2 weeks ago we were at a hotel booking our wedding date and he was suggesting 1st dances and raising his concerns about gravy on his pie and parking spaces. Less than 12 hours after this he dropped a bombshell on me that he didn't love me any more and was leaving. My world fell apart and the ever to classic symptoms of the anxiety that makes me overwhelmingly ill came back...palpitations, dizziness, no appetite, sick to the stomach. He states he hasnt loved me since January.

The day after this bombshell I calmly decided to take my life. It wasn't the fact I was loosing him as much as this hurts like hell. It was the thought that my anxiety and panic was taking over my body again and historically my attacks last months and months. So that day I decided to hang myself. I waited until I knew our house would be empty for an hour or more and did it...as you can guess it didnt work. I did pass out whilst hung but woke up some time later on the floor, battered and bruised with the scarf around my neck (it had snapped whilst unconscious). I was devestated. This was not a cry for help I genuinely wanted the feelings to stop.

I now have daily visits from the local community team checking up on me and they have reffered me for some IAPT councelling but every single morning I am struggling so badly from panic attacks as soon as I wake. I am taking all sorts of herbal supplements like Nytol to sleep but as soon as I wake c. 3-4am I am instantly panicky, sick, fast heart beat and worrying feelings creeping up on me.

I am now facing the fact that I have lost my partner, his family (who supported me through a lot), my home (I cannot stay where I am due to memories), my cats (I cannot find a rental that will let me take them) and the future we had planned. I have since found out that he has been texting a woman from his work for the past 6 weeks also.

He states I have never done anything wrong, he simply doesnt love me any more, he will not acknowledge my existence or respond to any messages.
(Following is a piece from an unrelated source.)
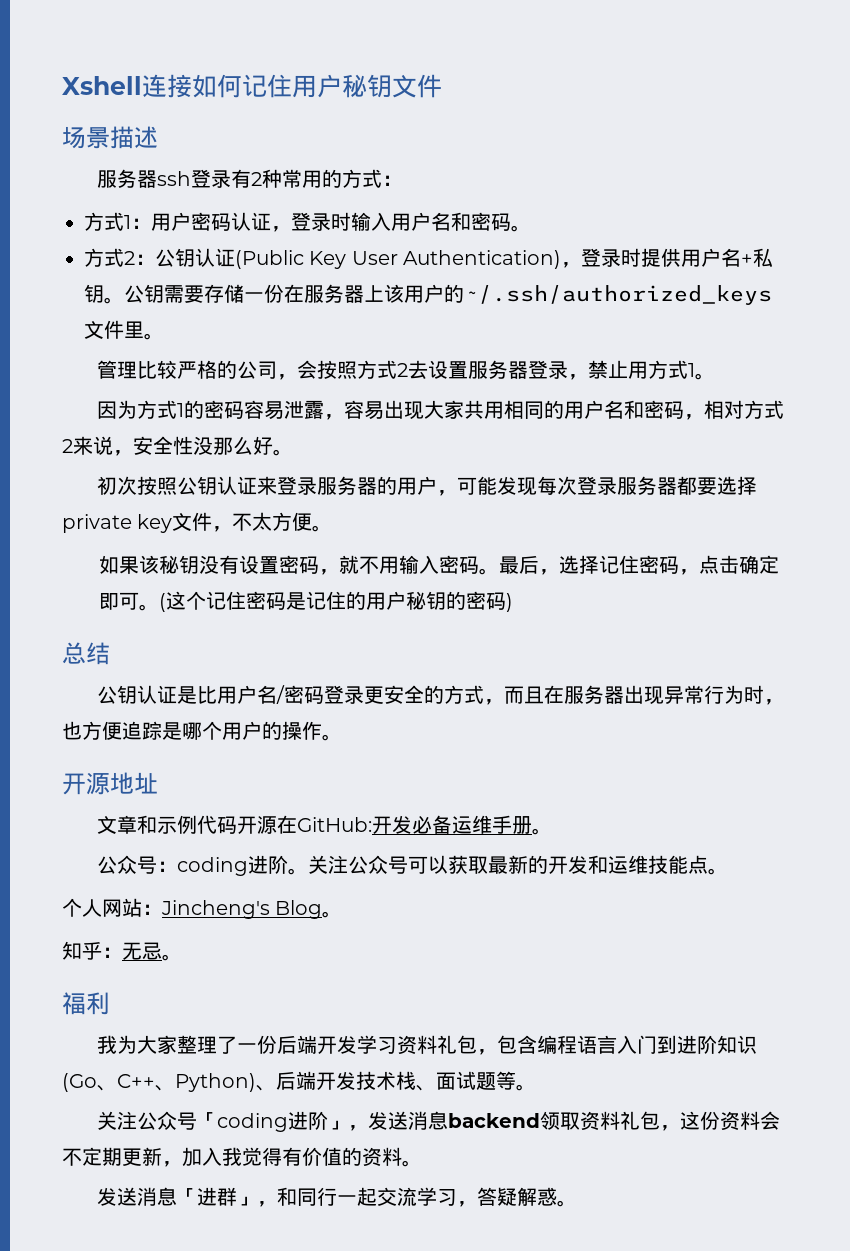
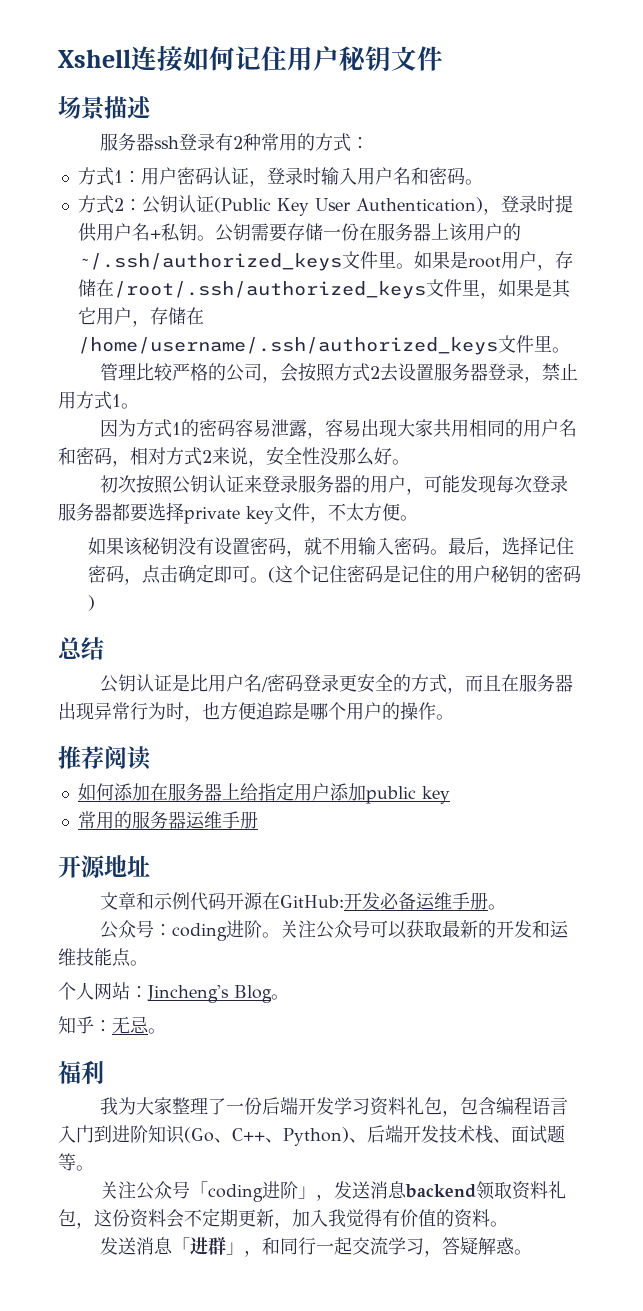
(164, 336) none -> [413,251,573,271] [77,279,571,299] [77,307,204,327] [77,335,570,355] 如果是root用户，存储在/root/.ssh/authorized_keys文件里，如果是其它用户，存储在/home/username/.ssh/authorized_keys文件里。
(342, 737) none -> [58,746,151,770] [77,782,450,804] [77,811,258,829] // 推荐阅读 // 如何添加在服务器上给指定用户添加public key // 常用的服务器运维手册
He doesnt show any feelings, nor remorse and it feels like the last 5 years meant nothing to him.

Over and above all this I just want to feel well again, the feelings of panic are making me want to do stupid things to end it and I just feel it would be easier. Breathing exercises make me feel worse, distraction doesn't seem to work. Bachs remedies don't seem to take any effect. I haven't eaten in cominng up 14 days because I cannot stomach anything nor keep it down. I have lost over a stone and counting.

Please can anyone help with anything? I am desperate

Gary A
03-04-15, 11:31
You have my deepest sympathies, that sounds like an awful lot to endure in a short period of time. I'd strongly advise you to keep at it with your councillor and ensure you report all of these horrible thoughts to them. You must also report your lack of food intake and subsequent weight loss to a medical professional, as this can create further health issues. As for the panic attacks, they're awful, but they are physically harmless, although it won't feel it at the time.

A little tip to try the next time you awaken with these thoughts of panic. Guage your fear level on a scale of 1 to 10. 1 being completely relaxed, 10 being a full blown panic attack. If you awaken at a 9, for instance, try the 444 breathing technique. Breathe in for 4 seconds, hold that breath for 4 seconds, then breathe out slowly for 4 seconds. Do this for 2 to 3 minutes, then guage your fear again. If it's still at a 9, keep at it, do this until you feel your fear level falling. Even if you think it's dropped to a 7 or an 8, this will reinforce the idea in your mind that even though you're still panicky, you have the ability within you to control it. This breeds confidence. Distraction works for some, for others it makes it worse.

If you can do this for a week or so you may find you can drop your fear and panic levels right down to a 4 or 5, again, this reinforces the idea that you are in control of your panic rather than it being in control of you.

Please ensure you're telling all of this to the correct people. People here can offer some tips and a little support and advice, but there really is only so much can be done on the other side of an Internet connection.

I wish you well and sincerely hope you can overcome this horrible situation.